Se a gente acreditar, a partir do pressuposto que toda mobilização, toda greve vai se confrontar com o governo federal ou com os governos estaduais ou com os governos municipais que são liderados pela esquerda, nós vamos estar entregando as ruas para a extrema direita. E nós temos a experiência recente que demonstra que desocupar as ruas é deixar o terreno livre para que a extrema direita se organize, ocupe e apareça como disruptiva, como anti-establishment. O que as pessoas querem são alternativas ao que o capitalismo não foi capaz de lhes oferecer.

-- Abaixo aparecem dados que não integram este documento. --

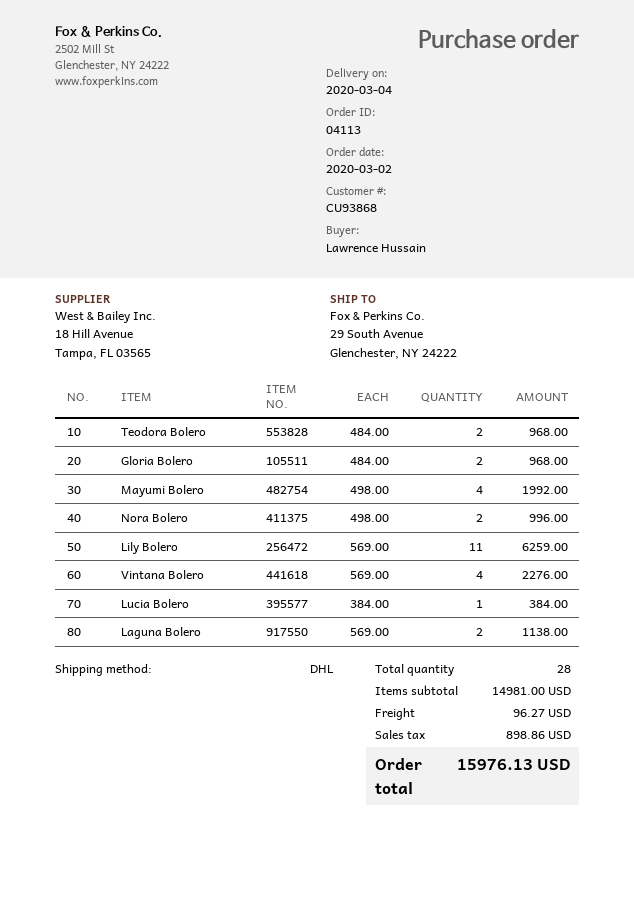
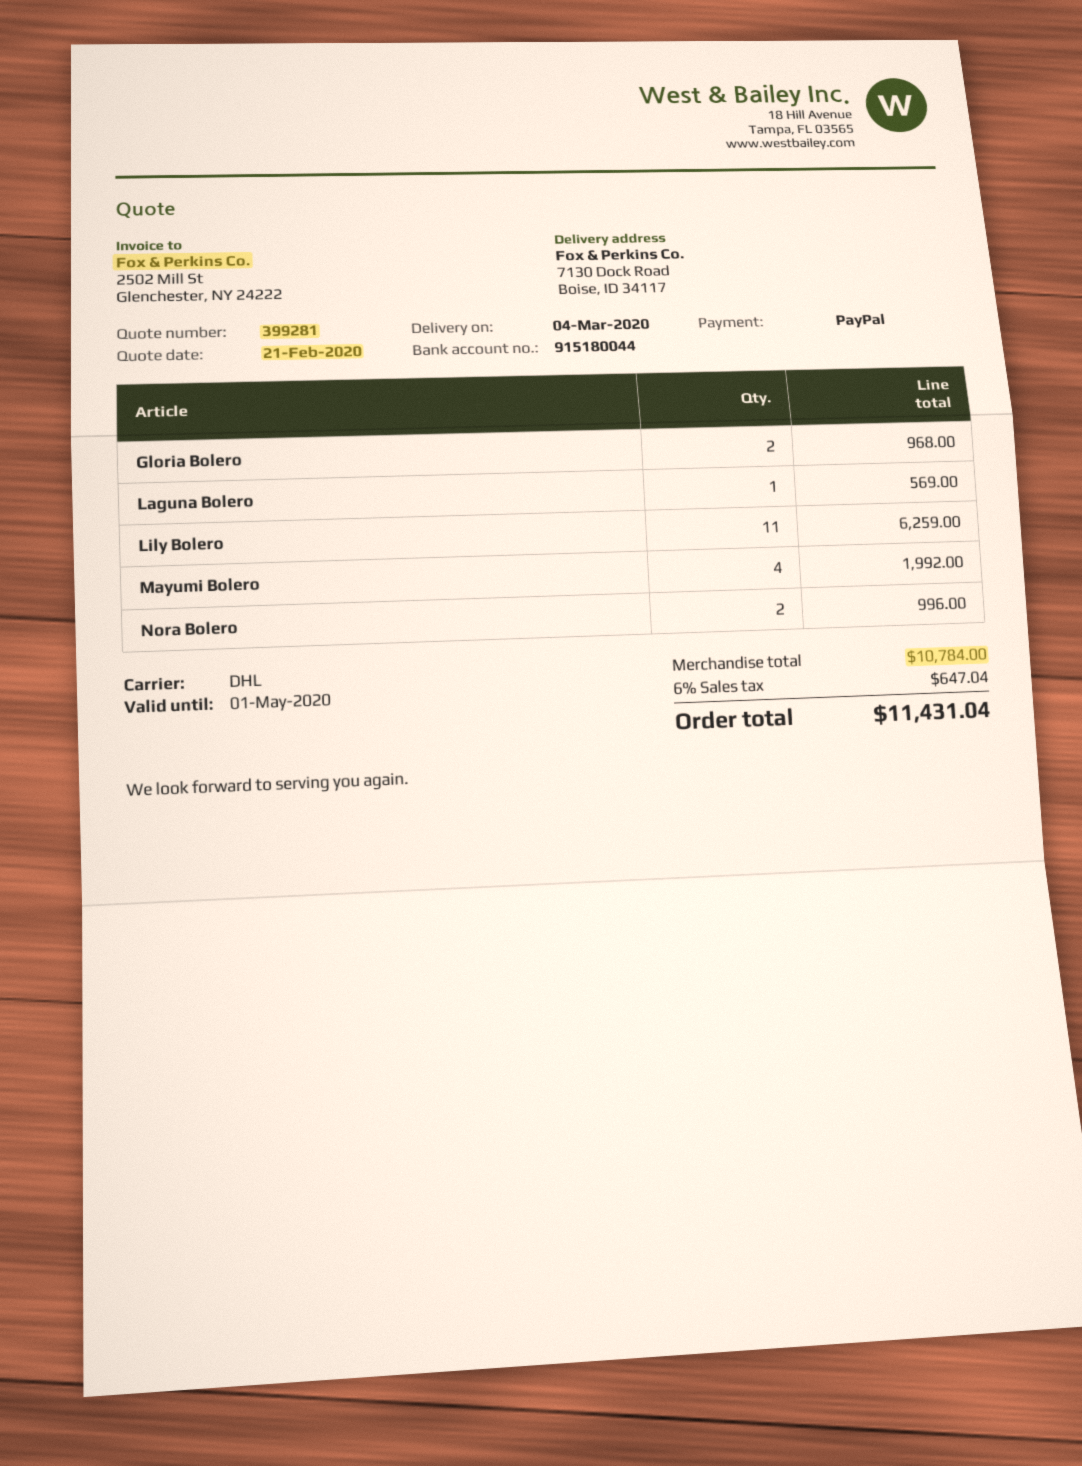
ship to: 29 South Avenue, Glenchester, NY 24222 -> 7130 Dock Road, Boise, ID 34117
Teodora Bolero: 2 for 968.00 -> none
Vintana Bolero: 4 for 2276.00 -> none
Lucia Bolero: 1 for 384.00 -> none
Laguna Bolero: 2 for 1138.00 -> 1 for 569.00
subtotal: 14981.00 -> 10784.00
shipping: 96.27 -> none
tax: 898.86 -> 647.04
total: 15976.13 -> 11431.04

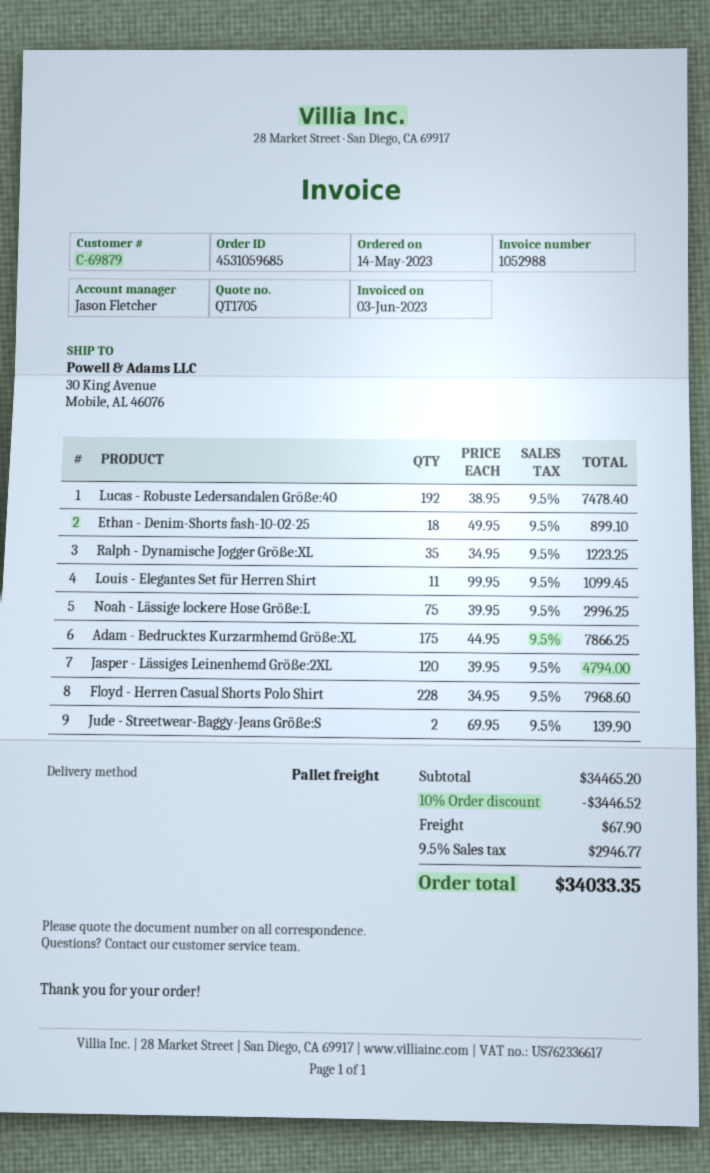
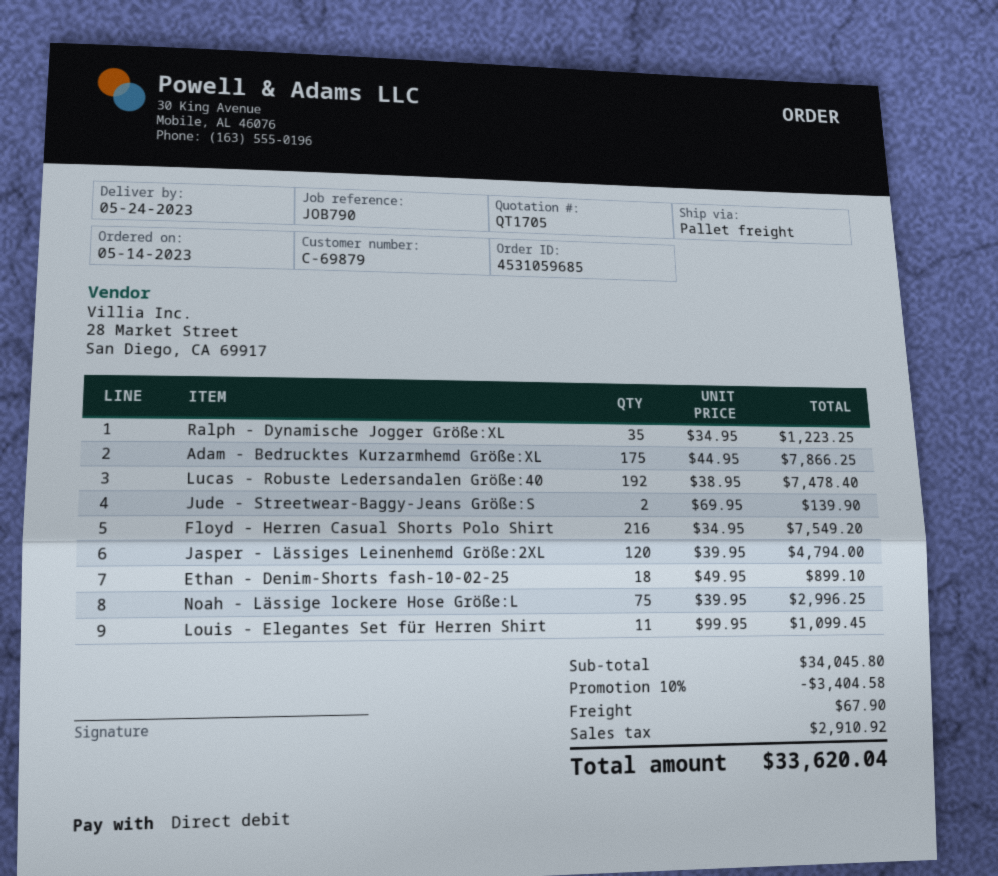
Floyd - Herren Casual Shorts Polo Shirt: 228 x 34.95 = 7968.60 -> 216 x 34.95 = 7549.20
subtotal: 34465.20 -> 34045.80
discount: 10% = 3446.52 -> 10% = 3404.58
tax: 2946.77 -> 2910.92
total: 34033.35 -> 33620.04

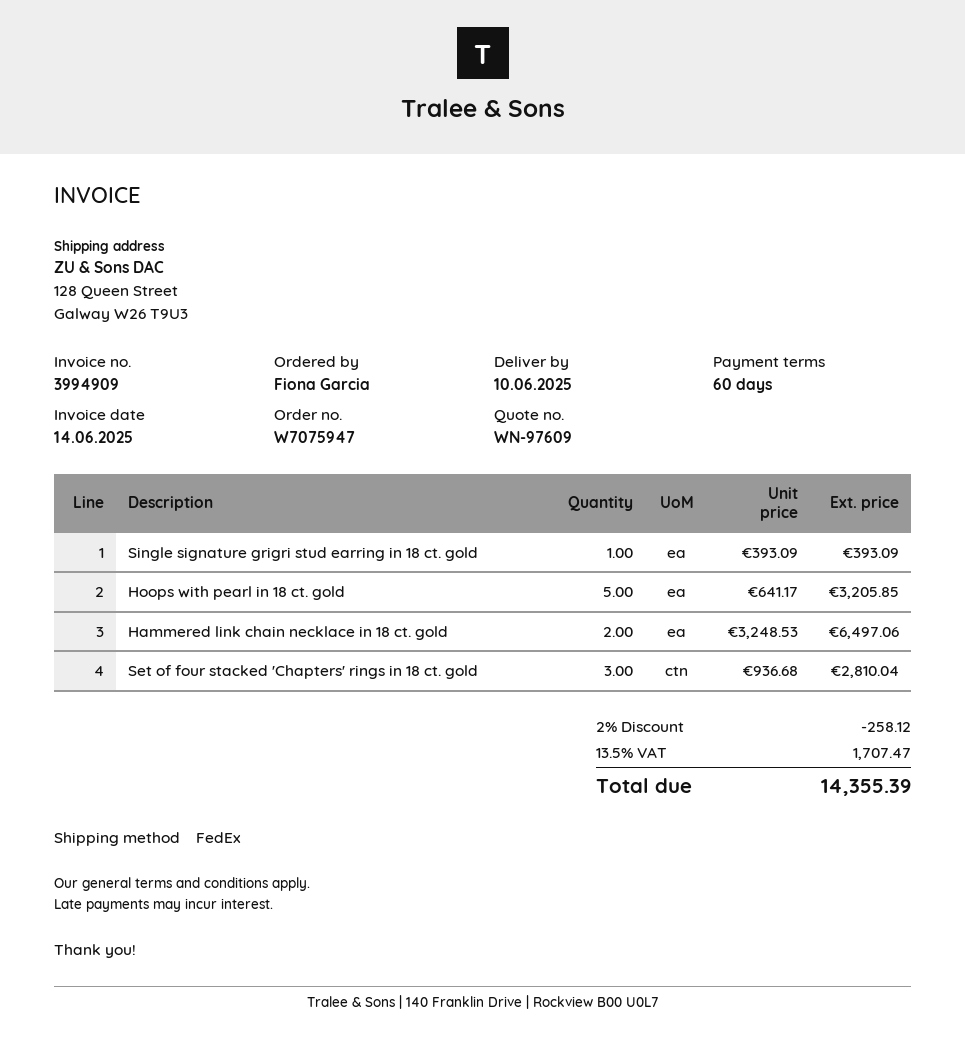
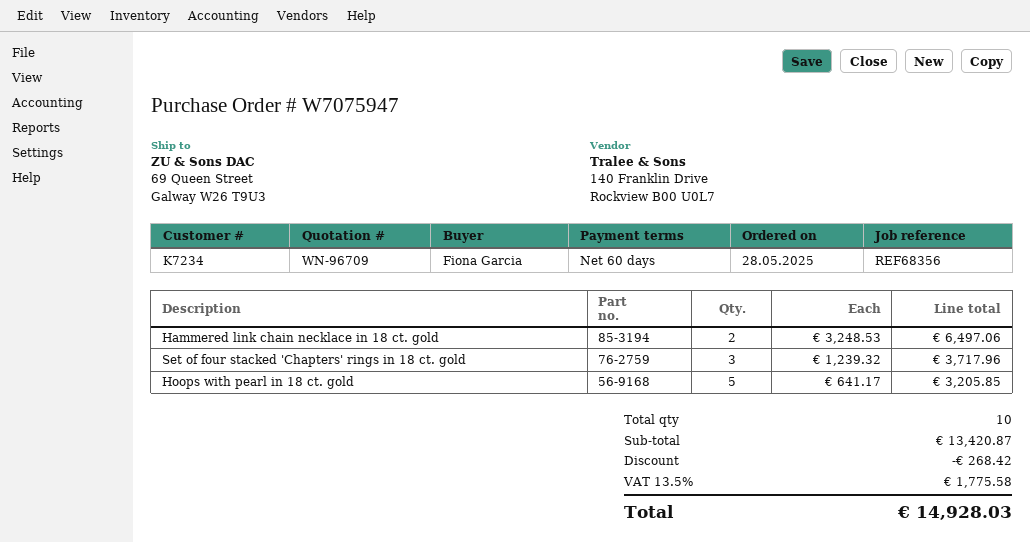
quote number: WN-97609 -> WN-96709
ship to: 128 Queen Street, Galway W26 T9U3 -> 69 Queen Street, Galway W26 T9U3
Single signature grigri stud earring in 18 ct. gold: 1 x 393.09 = 393.09 -> none
Set of four stacked 'Chapters' rings in 18 ct. gold: 3 x 936.68 = 2810.04 -> 3 x 1239.32 = 3717.96
discount: 258.12 -> 268.42
tax: 13.5% = 1707.47 -> 13.5% = 1775.58
total: 14355.39 -> 14928.03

E essa alternativa tem que passar por aquilo que, historicamente, os trabalhadores construíram como a possibilidade de uma sociedade pós-capitalista, de uma sociedade que não esteja marcada e prisioneira das formas de exploração e de opressão que o capitalismo importa. E, portanto, eu creio que a nossa tarefa principal, a tarefa dos sindicatos, das centrais sindicais, dos movimentos sociais, é se organizar e ocupar as ruas para enfrentar o fascismo e dizer aos governos, que se imaginam nossos aliados, que não há outra forma de fazer esse enfrentamento senão nesse território, que não é o território da institucionalidade apenas. Não são as instituições que vão derrotar o fascismo, mas sim os trabalhadores organizados nos seus sindicatos, nos seus movimentos sociais e nos seus partidos.